Worse yet was a signing at an airport -- on the travelers' side of security. Enroute to a bar mitzvah in Buffalo, New York, Lippman took time out to plop herself behind a table and try to interest wary travelers in her books. "People behind security in airports are looking for less human contact. The only way that an airport book signing with an author is going to work is if it's December 23 and the airport has been shut down in a massive blizzard and people need some emergency Christmas shopping."
Lippman spoke extensively about the future of print books and rabid readers, of which she is one.
Despite her long association with newspapers and book publishers, she said, "I didn't see the implosion of newspapers coming. I am by nature Pollyanna-ish and I feel pretty positive about the future of books. One thing I'll steal from the writer John Connolly is he said, when you start talking about the end of physical books, it might do good to remember that's a first-world problem." In fact, she has been to Zimbabwe and worked to provide books to third-world countries. "There the issue is not should I get a digital download or should I buy the hardcover," Lippman said. "It's where can I get a book, what will it take to get books here."

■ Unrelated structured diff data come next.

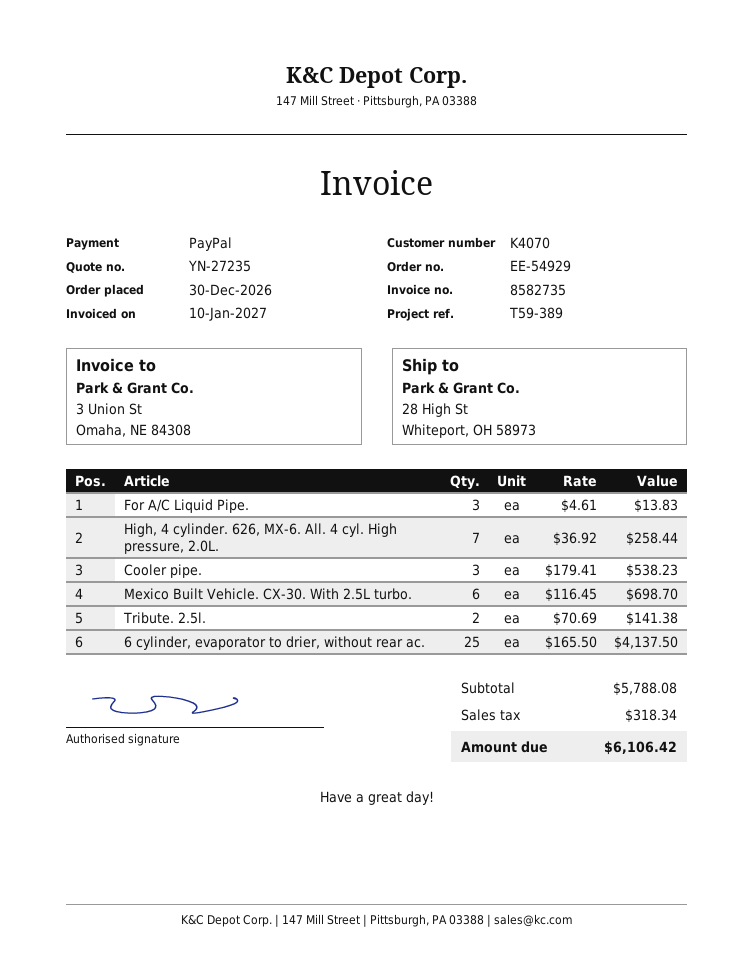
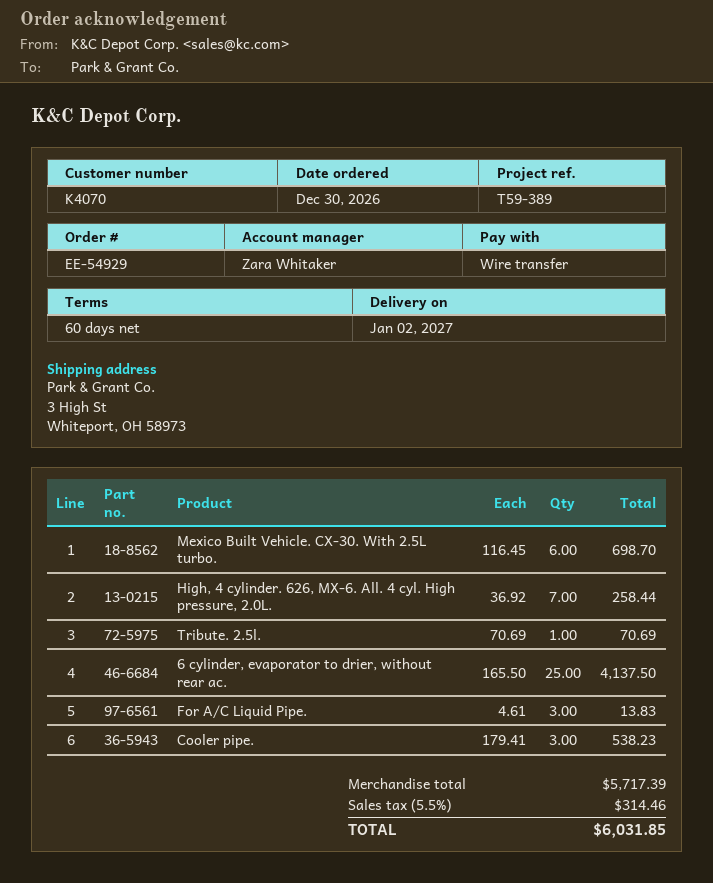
payment method: PayPal -> bank transfer
ship to: 28 High St, Whiteport, OH 58973 -> 3 High St, Whiteport, OH 58973
Tribute. 2.5l.: 2 x 70.69 = 141.38 -> 1 x 70.69 = 70.69
subtotal: 5788.08 -> 5717.39
tax: 318.34 -> 314.46
total: 6106.42 -> 6031.85

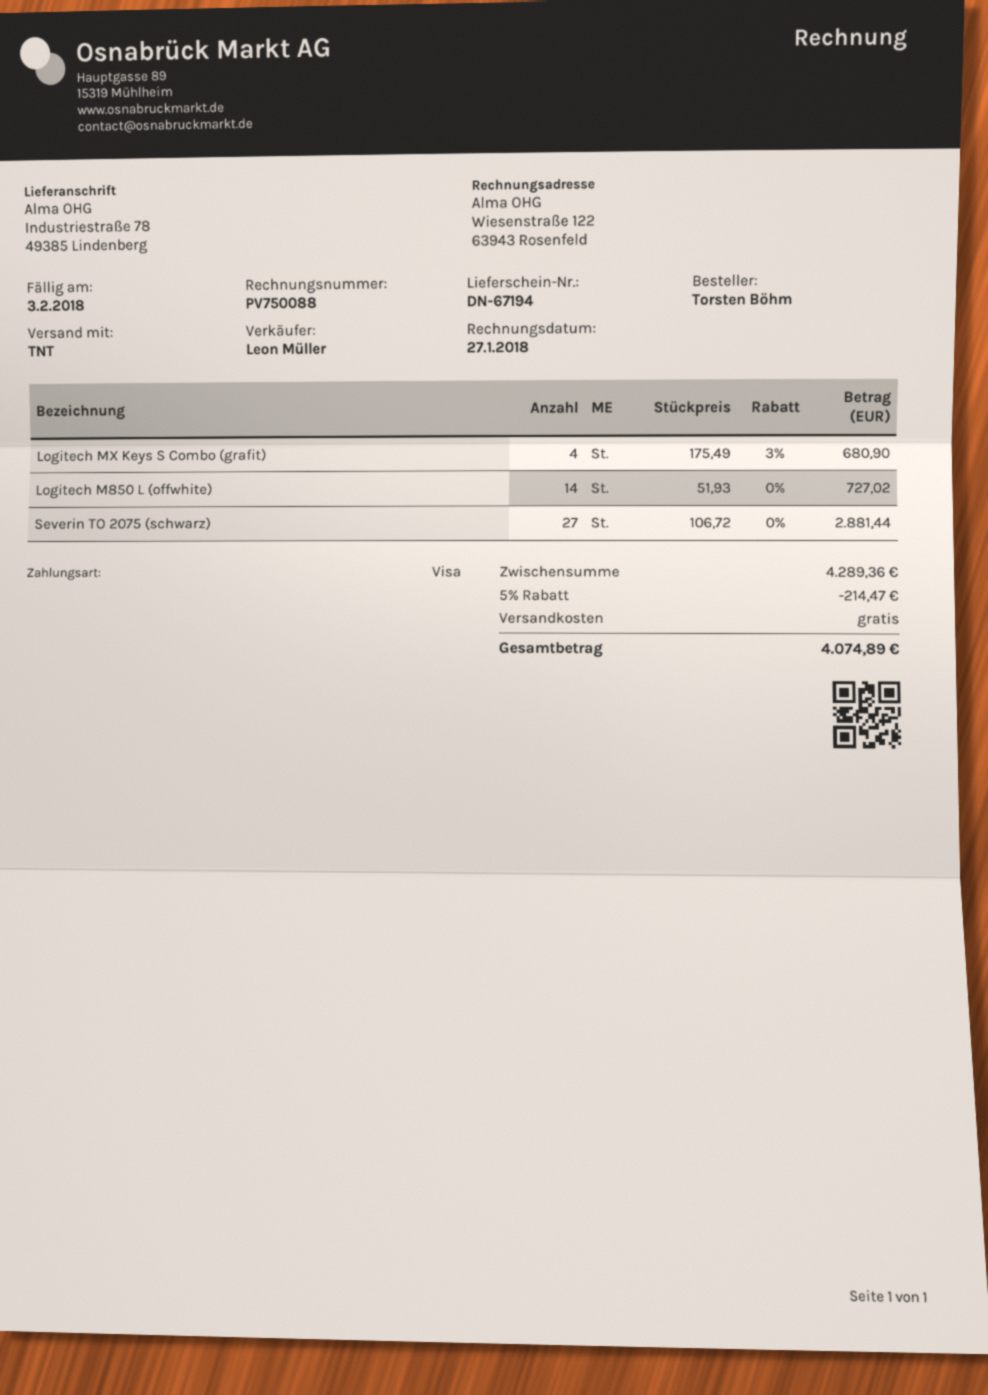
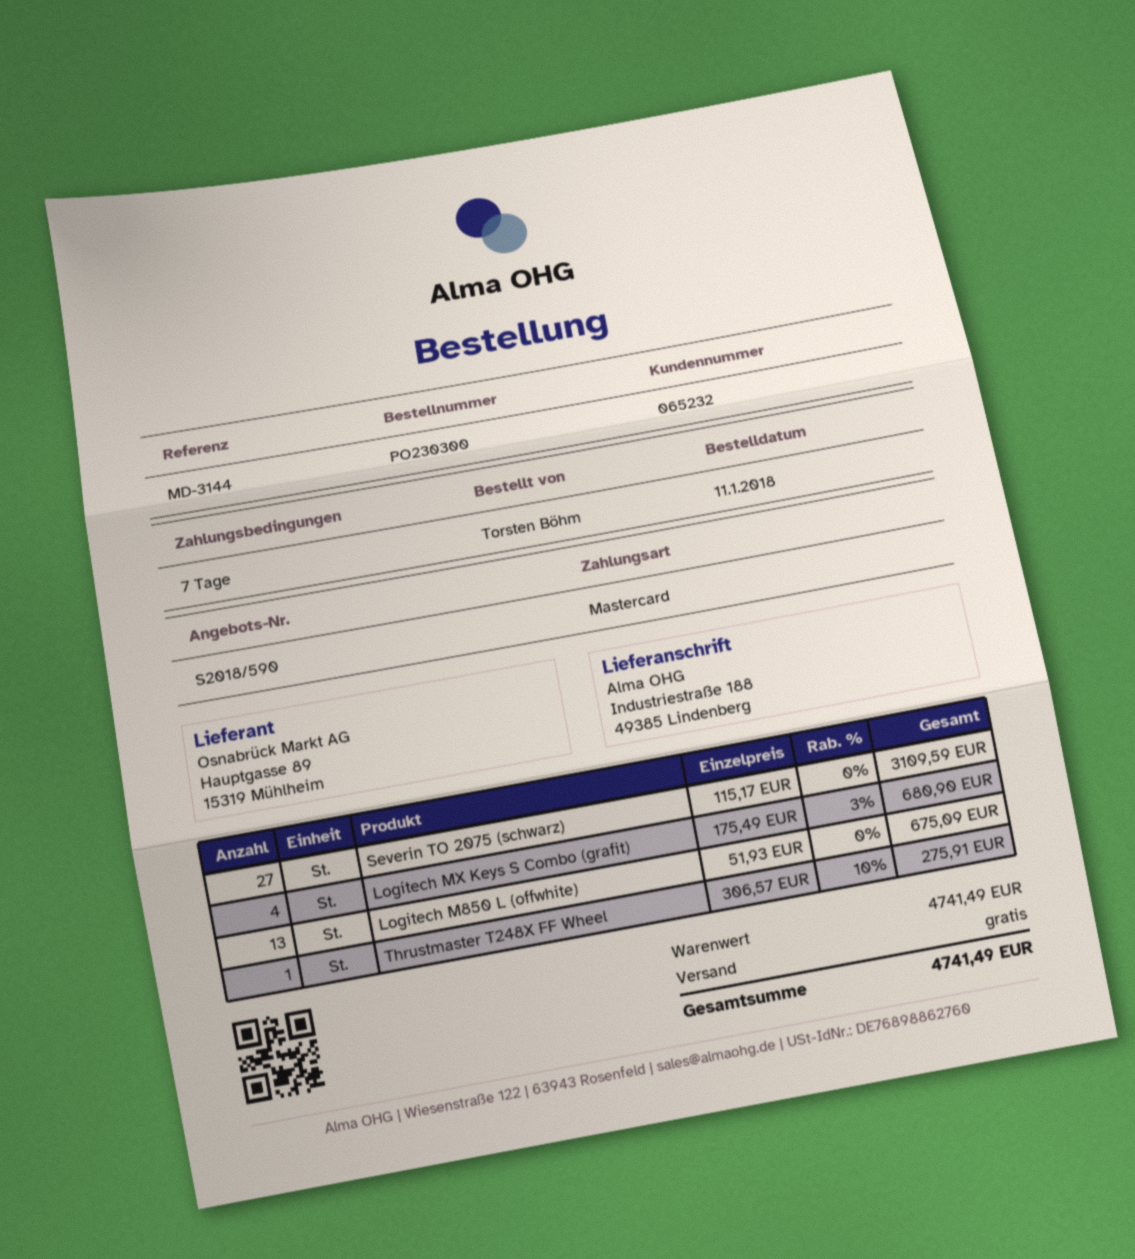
payment method: Visa -> Mastercard
ship to: Industriestraße 78, 49385 Lindenberg -> Industriestraße 188, 49385 Lindenberg
Logitech M850 L (offwhite): 14 x 51.93 = 727.02 -> 13 x 51.93 = 675.09
Severin TO 2075 (schwarz): 27 x 106.72 = 2881.44 -> 27 x 115.17 = 3109.59
Thrustmaster T248X FF Wheel: none -> 1 x 306.57 - 10% = 275.91
subtotal: 4289.36 -> 4741.49
discount: 5% = 214.47 -> none
total: 4074.89 -> 4741.49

Citing an article by Laura Miller of "Salon," an online magazine, Lippman said that there's a lot of junk to wade through in digital bookstores. She added, "What fascinates me is how any human being on the planet could think for a second that they don't want their consumer experiences curated. The idea that anyone wants to wander into a vast digital warehouse with millions of titles with virtually no guidance except for these deeply flawed algorithms that think they know what I want -- I'll tell you as someone who shops online quite a bit, they're so wrong." There are so many different "factions" of publishing now, including "indie" publishing. "Independent of what -- editing, punctuation, what?" she asked. "The very classy Little, Brown editor, Reagan Arthur, said if you say to me you're indie-published, you better be published by Norton."
Even when she was struggling to make ends meet in her 20s, she still found a way to buy books. (By the way, the waitress job Heloise has in "And When She Was Good" was based on the job Lippman needed to supplement her first newspaper position.) "I was a reader before I was a writer. I'll be a reader after I'm a writer." Her fanaticism as a reader has given her another way of looking at her own books: "I became my focus group of one. I began watching how I bought books. Of course the covers matter, of course staff selections matter, of course the end caps matter [displays at the ends of an aisles], of course the experience of the bookstore matters, all of this stuff matters."
Lippman was dismayed at the buying choices of the public. "Is it true that '50 Shades of Gray' has sold 20 million copies?" she asked. "You know what that means? That means that 19,800,000 people who aren't going to buy another book this year bought that book. If only everyone who bought "Shades of Gray" would buy five more books this year, do you know how healthy publishing would be?"
Laura Lippman: Opinionated, interesting, articulate, and entertaining. And funny.